- _Work item_:
Each line that contains "colspan" needs to be copied from the listing.

- _Excerpted data_:

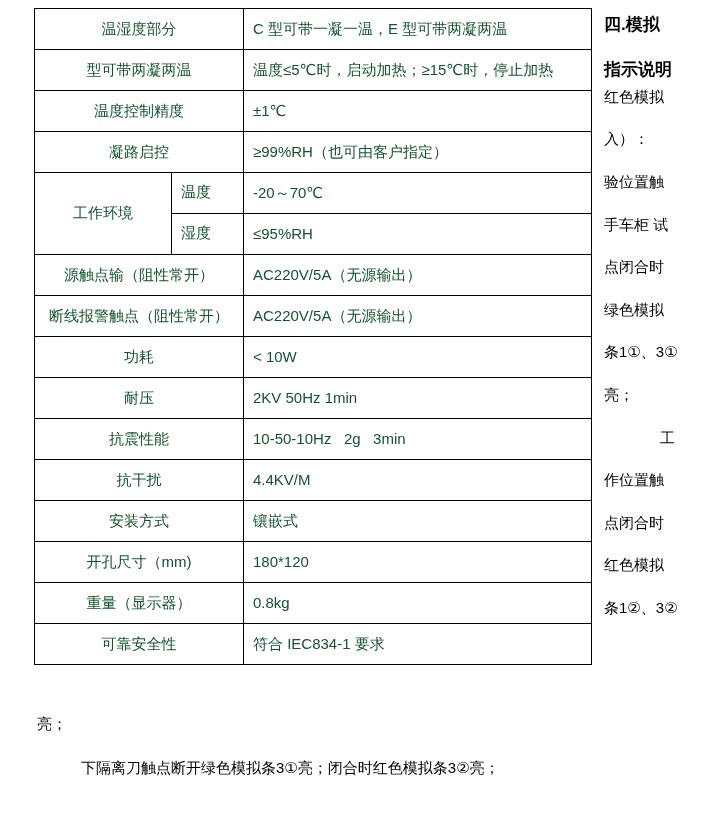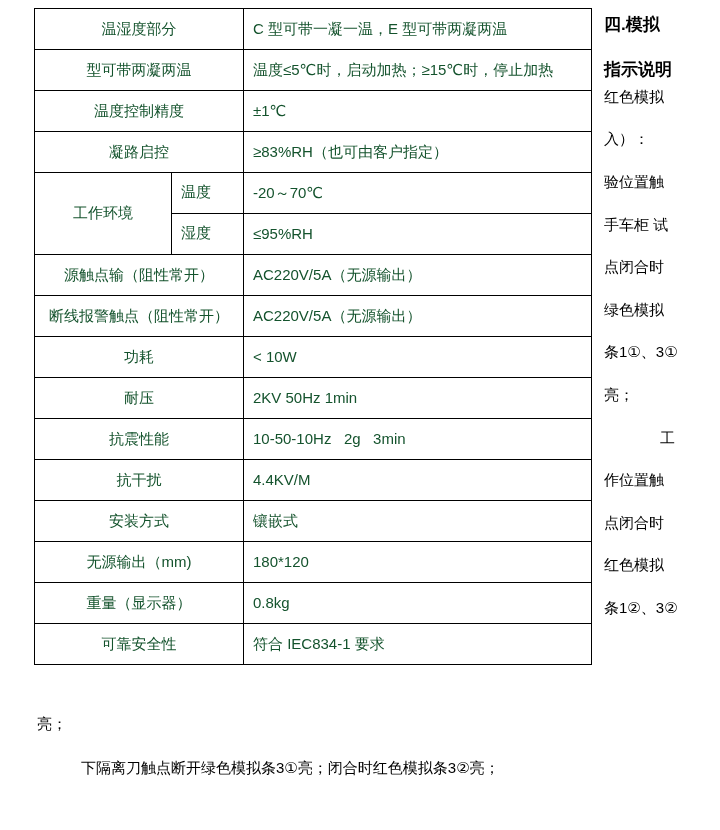--- a/index.html
+++ b/index.html
@@ -109,21 +109,21 @@
       <tr>
         <td class="lbl" colspan="2">型可带两凝两温</td>
         <td class="val">温度≤5℃时，启动加热；≥15℃时，停止加热</td>
       </tr>
       <tr>
         <td class="lbl" colspan="2">温度控制精度</td>
         <td class="val">±1℃</td>
       </tr>
       <tr>
         <td class="lbl" colspan="2">凝路启控</td>
-        <td class="val">≥83%RH（也可由客户指定）</td>
+        <td class="val">≥99%RH（也可由客户指定）</td>
       </tr>
       <tr>
         <td class="lbl" rowspan="2">工作环境</td>
         <td class="sub">温度</td>
         <td class="val">-20～70℃</td>
       </tr>
       <tr>
         <td class="sub">湿度</td>
         <td class="val">≤95%RH</td>
       </tr>
@@ -149,21 +149,21 @@
       </tr>
       <tr>
         <td class="lbl" colspan="2">抗干扰</td>
         <td class="val">4.4KV/M</td>
       </tr>
       <tr>
         <td class="lbl" colspan="2">安装方式</td>
         <td class="val">镶嵌式</td>
       </tr>
       <tr>
-        <td class="lbl" colspan="2">无源输出（mm)</td>
+        <td class="lbl" colspan="2">开孔尺寸（mm)</td>
         <td class="val">180*120</td>
       </tr>
       <tr>
         <td class="lbl" colspan="2">重量（显示器）</td>
         <td class="val">0.8kg</td>
       </tr>
       <tr>
         <td class="lbl" colspan="2">可靠安全性</td>
         <td class="val">符合 IEC834-1 要求</td>
       </tr>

- _Answer space_:
         <td class="lbl" colspan="2">型可带两凝两温</td>
         <td class="lbl" colspan="2">温度控制精度</td>
         <td class="lbl" colspan="2">凝路启控</td>
         <td class="lbl" colspan="2">抗干扰</td>
         <td class="lbl" colspan="2">安装方式</td>
-        <td class="lbl" colspan="2">无源输出（mm)</td>
+        <td class="lbl" colspan="2">开孔尺寸（mm)</td>
         <td class="lbl" colspan="2">重量（显示器）</td>
         <td class="lbl" colspan="2">可靠安全性</td>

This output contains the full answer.